JetBlue é processada por suposto uso de dados pessoais para precificar passagens
A JetBlue enfrenta uma ação coletiva proposta, acusada de usar dados pessoais de clientes para determinar os preços das passagens aéreas, prática denominada "precificação de vigilância".
Pontos principais
- A JetBlue foi alvo de uma ação coletiva proposta em um tribunal federal no Brooklyn.
- A queixa alega que a companhia aérea utiliza dados pessoais de clientes para definir os preços das passagens.
- A prática é referida como "precificação de vigilância", resultando em voos mais caros para os consumidores.
- A acusação surgiu após uma interação no X (antigo Twitter) onde a JetBlue sugeriu limpar o cache ou usar navegação anônima.
- A ação afirma que a JetBlue oculta o uso de "rastreadores" e compartilha dados com terceiros para aumentar tarifas.
A JetBlue está sendo processada em uma ação coletiva proposta, sob a acusação de utilizar dados pessoais de clientes para influenciar os preços das passagens aéreas. A queixa, apresentada em um tribunal federal no Brooklyn, alega que a companhia aérea emprega "rastreadores" ocultos e compartilha informações com terceiros para implementar uma estratégia de "precificação de vigilância", que resulta em tarifas mais altas para os consumidores.
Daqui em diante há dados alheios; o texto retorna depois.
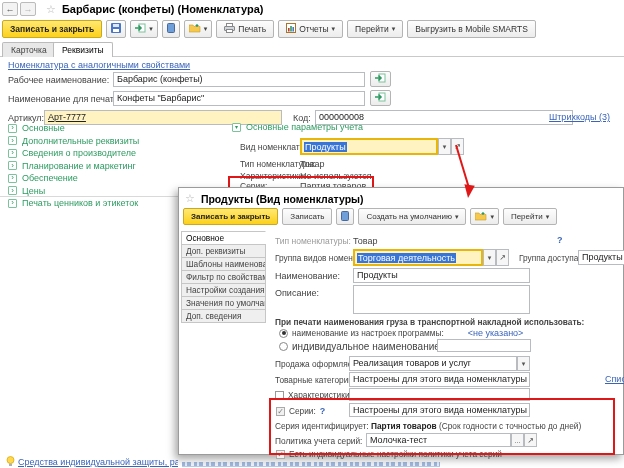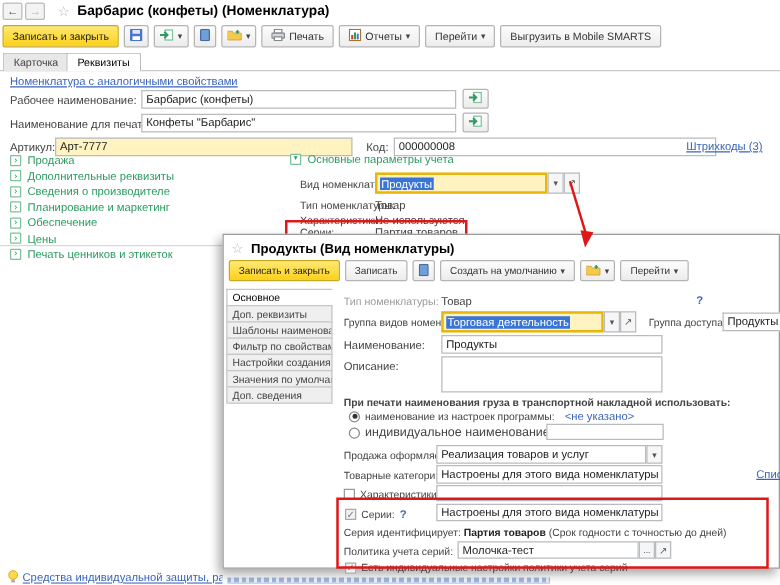"Записать и закрыть" .btn-yellow { font-weight: normal -> bold }
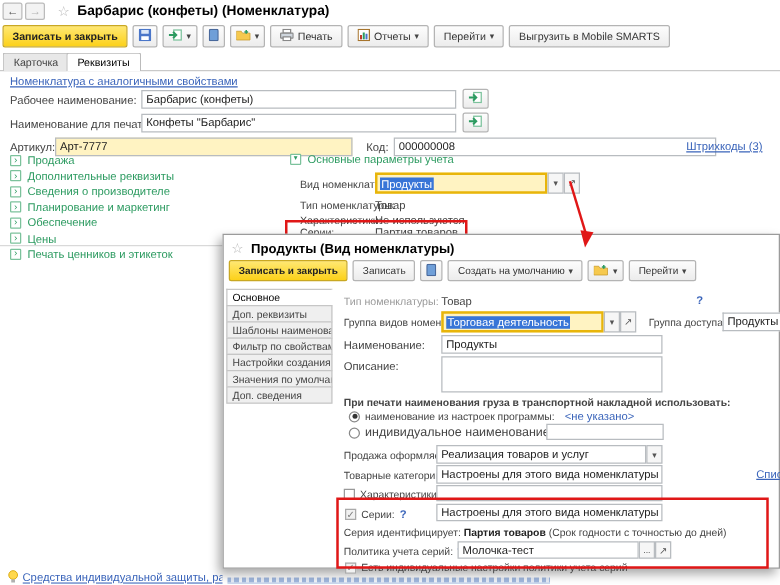"Арт-7777" div.abs { text-decoration: none -> underline }
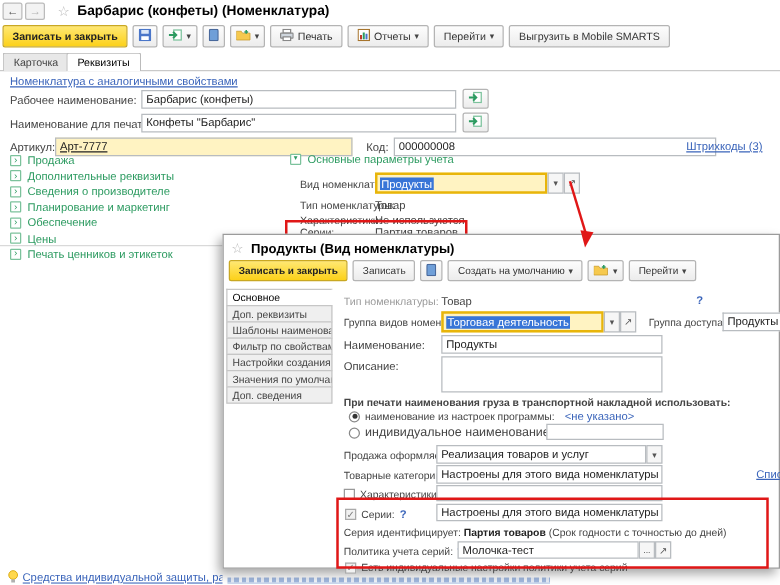"Продажа" span.glink { text: Продажа -> Основные }
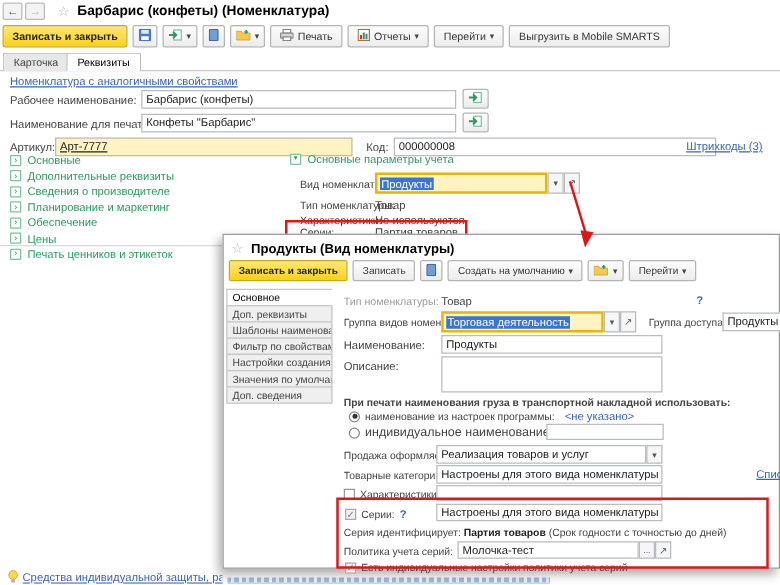"<не указано>" span.link { margin-left: 4px -> 20px }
As preocupações sobre essa prática surgiram após uma troca de mensagens no X (antigo Twitter), onde a JetBlue sugeriu a um cliente que limpasse o cache do navegador ou utilizasse uma janela anônima para obter preços diferentes. A ação judicial argumenta que a companhia aérea manipula os preços com base no perfil de dados dos clientes, tornando os voos mais caros e violando a privacidade dos usuários.